## TASK OBJECTIVE
Report every line of the entries that contains the word "Nous".

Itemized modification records
—————

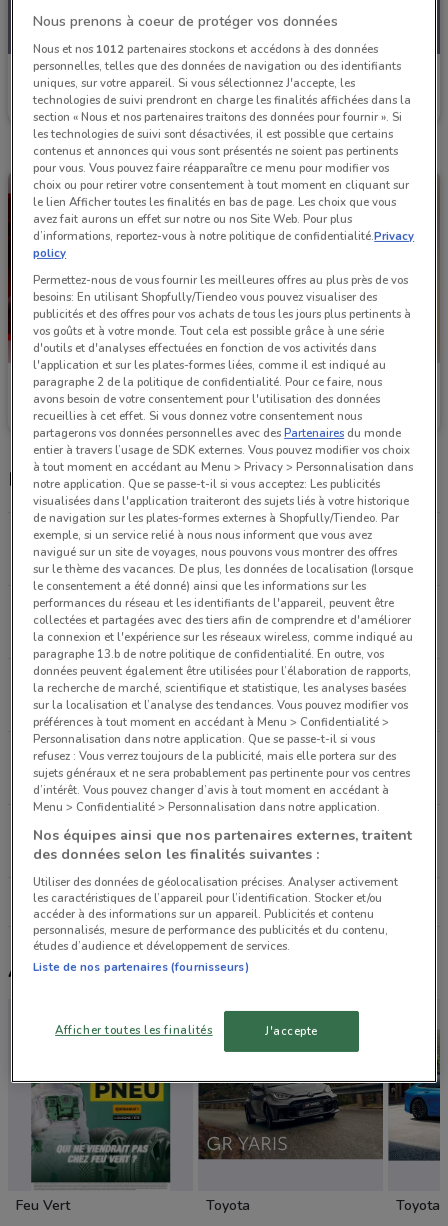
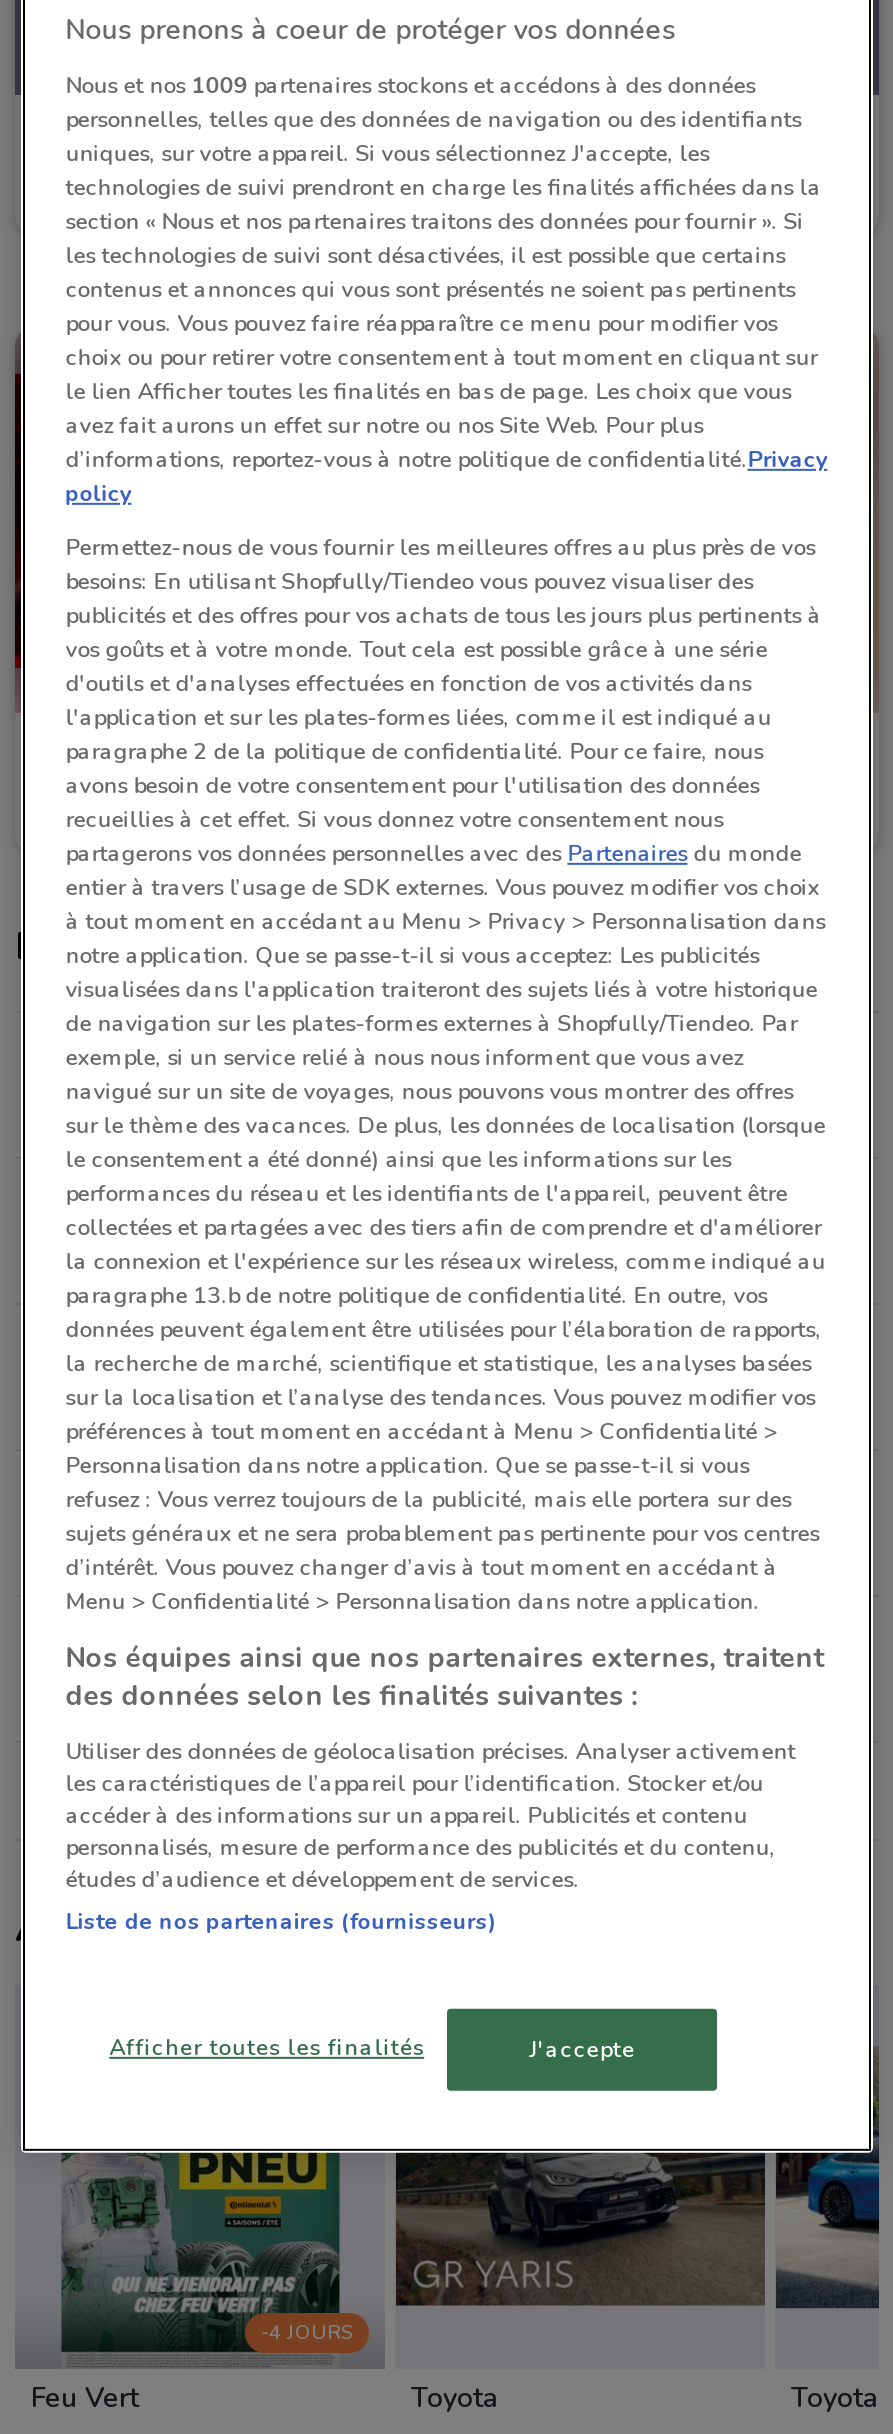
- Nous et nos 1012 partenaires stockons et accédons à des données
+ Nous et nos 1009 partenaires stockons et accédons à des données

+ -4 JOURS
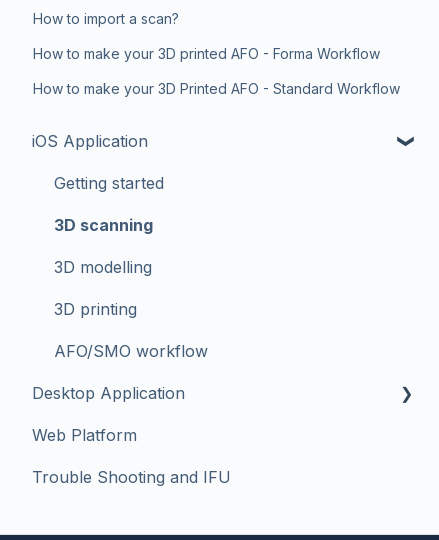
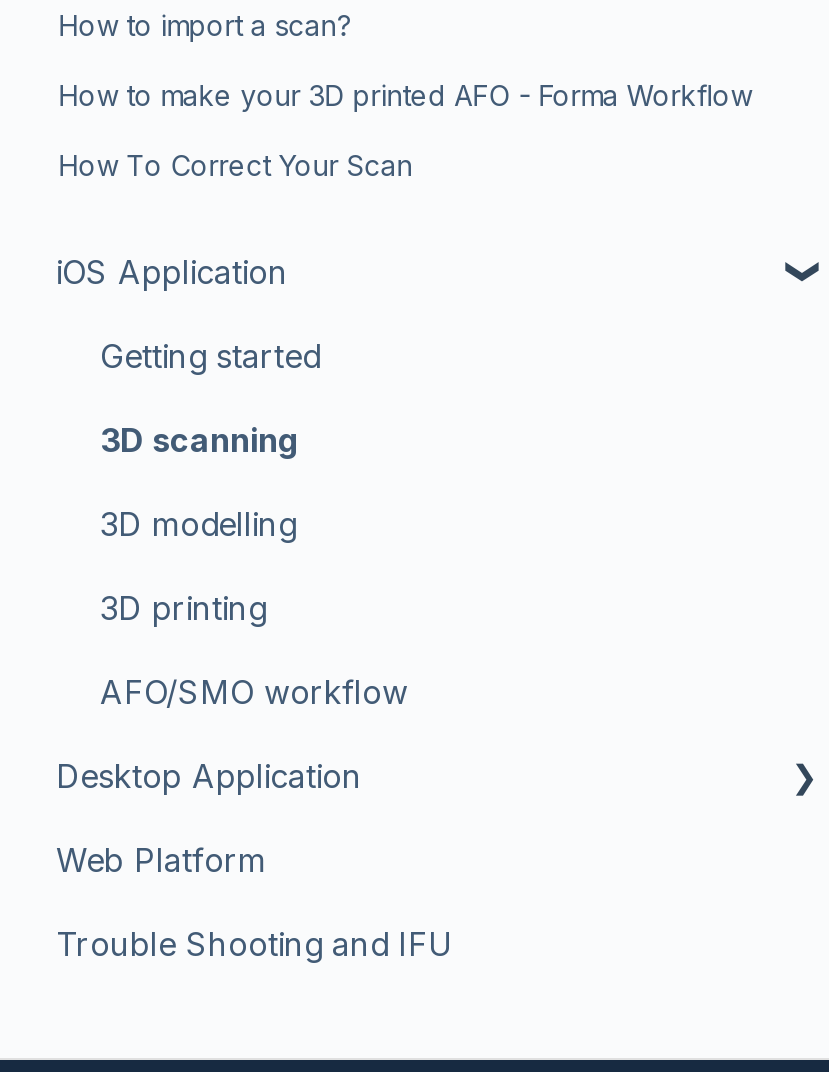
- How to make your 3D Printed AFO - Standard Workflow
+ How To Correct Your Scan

—————

## TASK OUTPUT
- Nous et nos 1012 partenaires stockons et accédons à des données
+ Nous et nos 1009 partenaires stockons et accédons à des données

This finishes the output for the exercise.